> **WHAT TO WORK ON**
Below are lines of records; copy exactly those from the one containing "Granville Perkins: 50" through the one containing "Driver side, dark", leaving the pictures behind.

(Stored items)
==============================
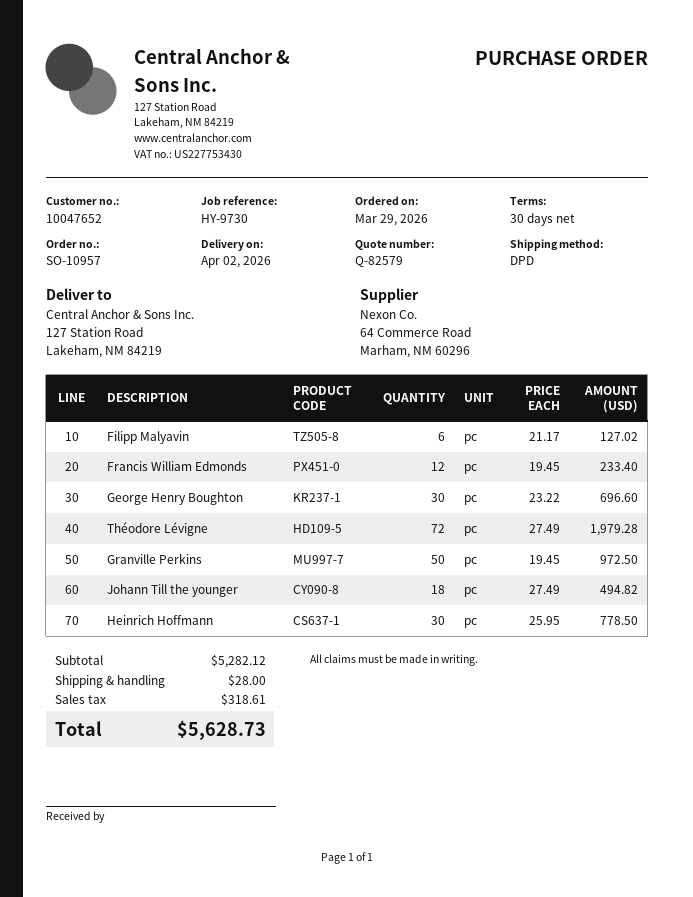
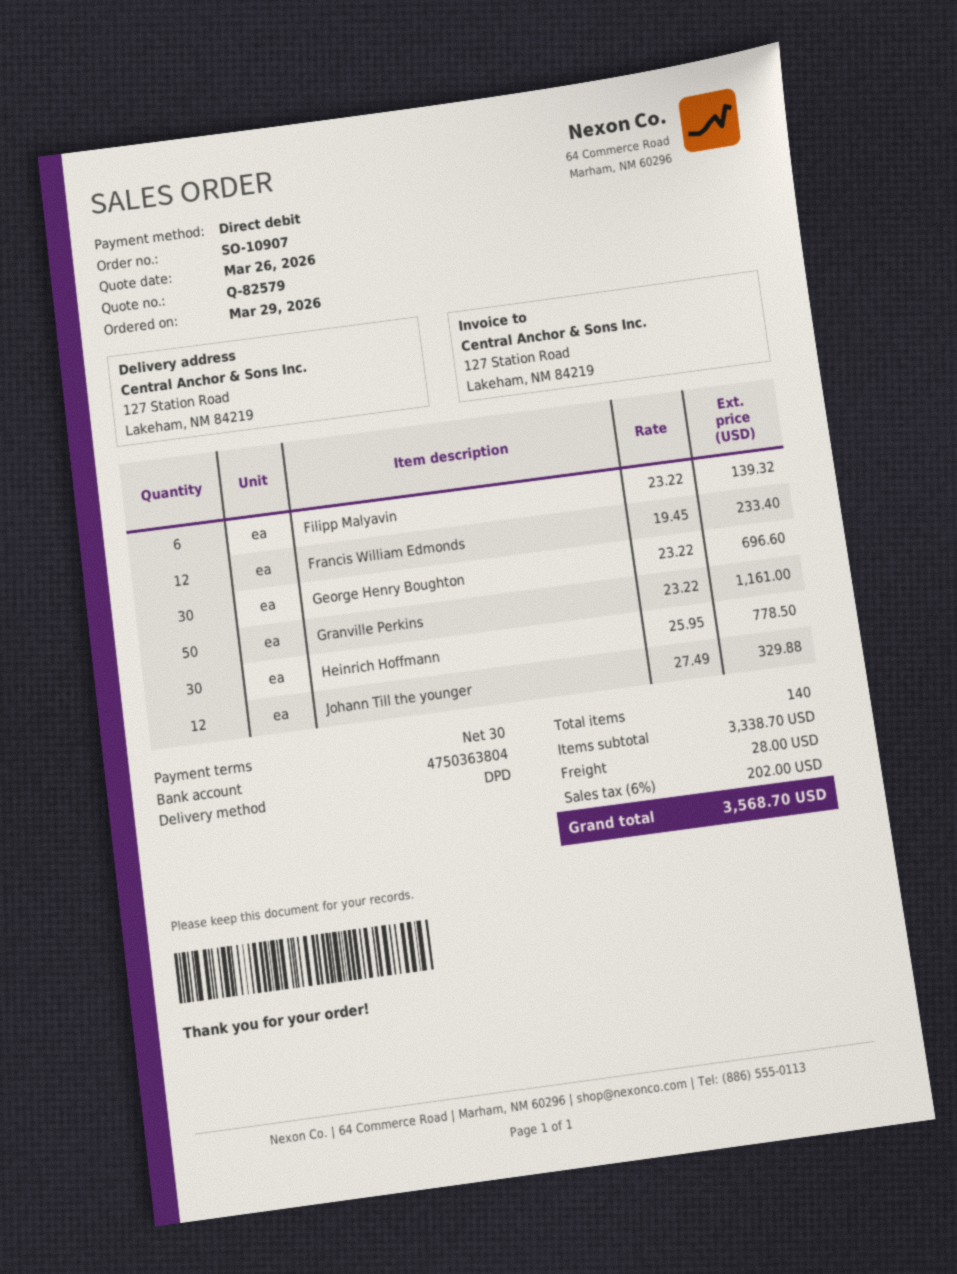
order number: SO-10957 -> SO-10907
Filipp Malyavin: 6 x 21.17 = 127.02 -> 6 x 23.22 = 139.32
Théodore Lévigne: 72 x 27.49 = 1979.28 -> none
Granville Perkins: 50 x 19.45 = 972.50 -> 50 x 23.22 = 1161.00
Johann Till the younger: 18 x 27.49 = 494.82 -> 12 x 27.49 = 329.88
subtotal: 5282.12 -> 3338.70
tax: 318.61 -> 202.00
total: 5628.73 -> 3568.70

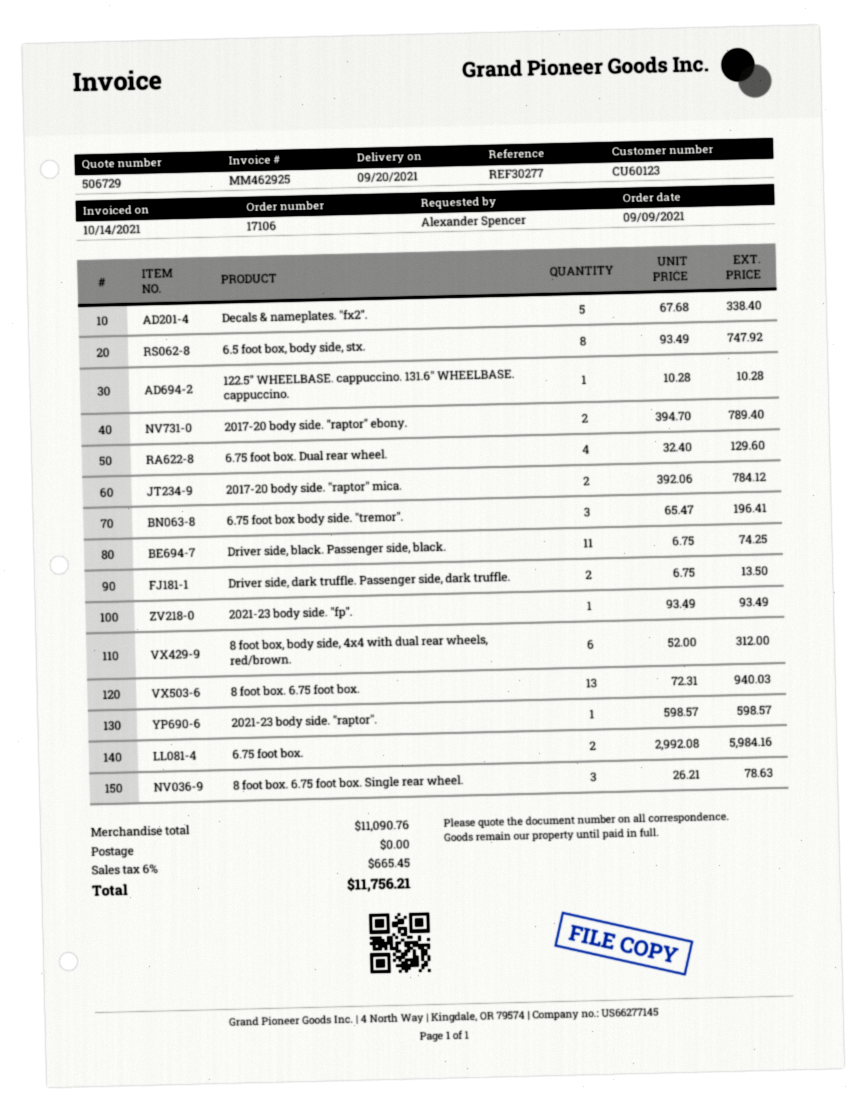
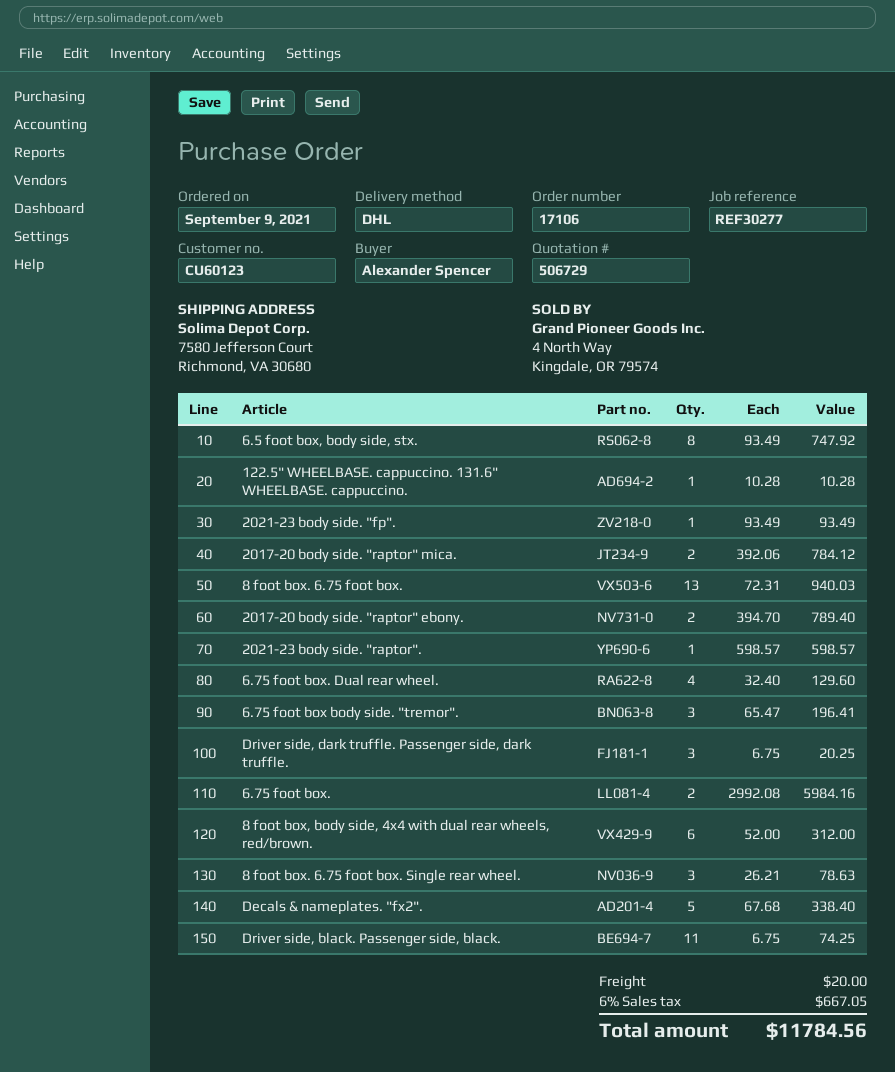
Driver side, dark truffle. Passenger side, dark truffle.: 2 x 6.75 = 13.50 -> 3 x 6.75 = 20.25
shipping: 0.00 -> 20.00
tax: 6% = 665.45 -> 6% = 667.05
total: 11756.21 -> 11784.56

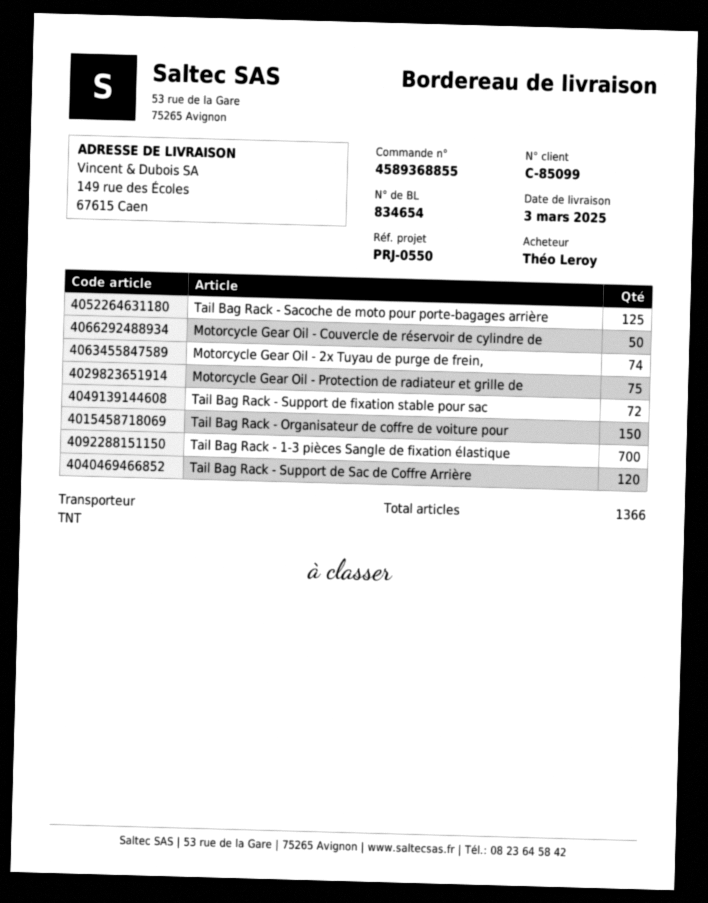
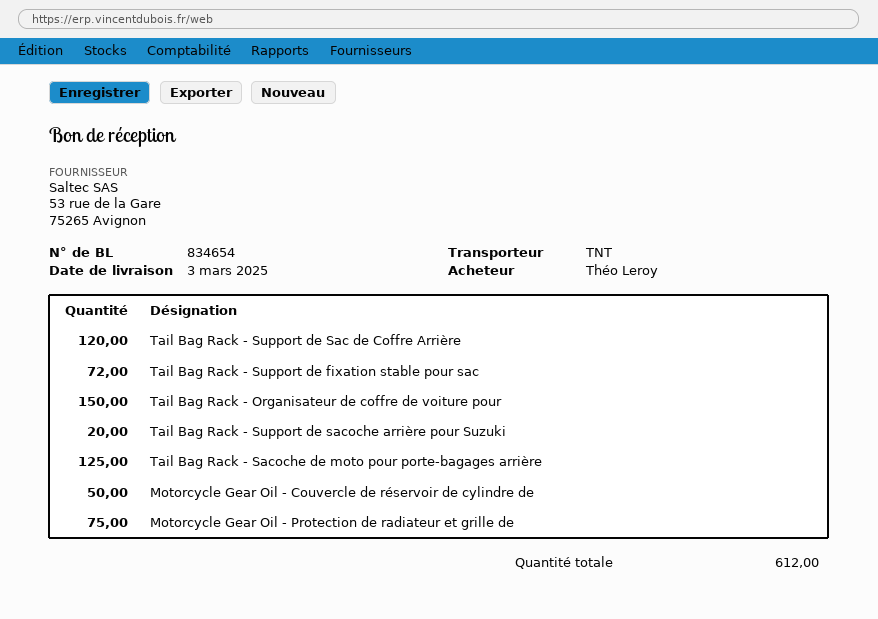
Motorcycle Gear Oil - 2x Tuyau de purge de frein,: 74 -> none
Tail Bag Rack - 1-3 pièces Sangle de fixation élastique: 700 -> none
Tail Bag Rack - Support de sacoche arrière pour Suzuki: none -> 20
total quantity: 1366 -> 612

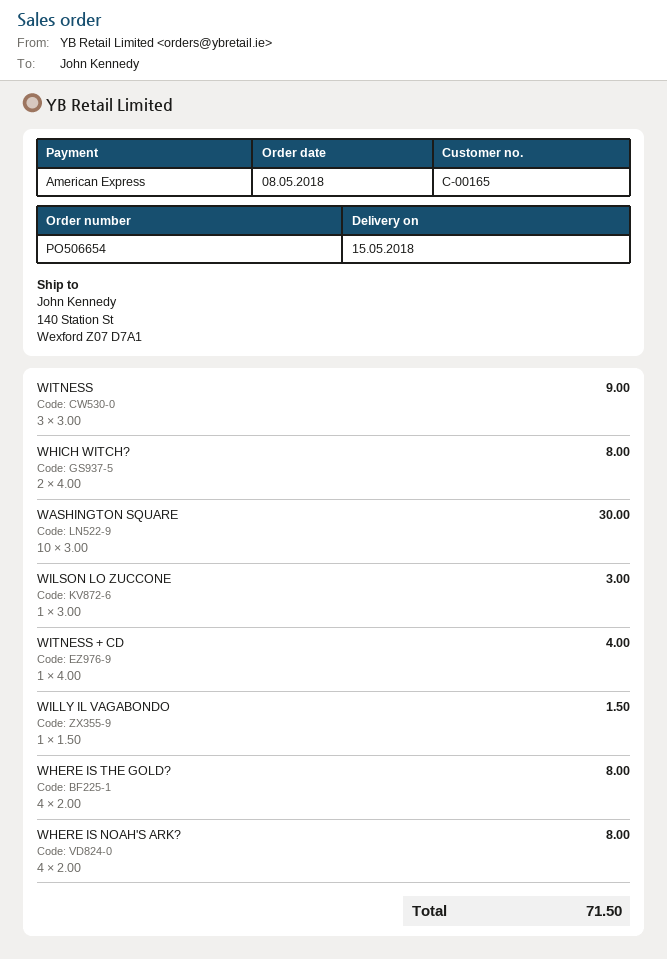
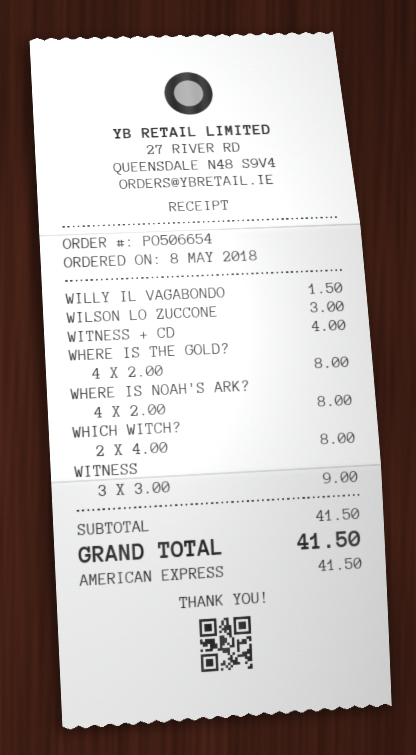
WASHINGTON SQUARE: 10 x 3.00 = 30.00 -> none
total: 71.50 -> 41.50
==============================
> **EXERCISE SOLUTION**
Granville Perkins: 50 x 19.45 = 972.50 -> 50 x 23.22 = 1161.00
Johann Till the younger: 18 x 27.49 = 494.82 -> 12 x 27.49 = 329.88
subtotal: 5282.12 -> 3338.70
tax: 318.61 -> 202.00
total: 5628.73 -> 3568.70

Driver side, dark truffle. Passenger side, dark truffle.: 2 x 6.75 = 13.50 -> 3 x 6.75 = 20.25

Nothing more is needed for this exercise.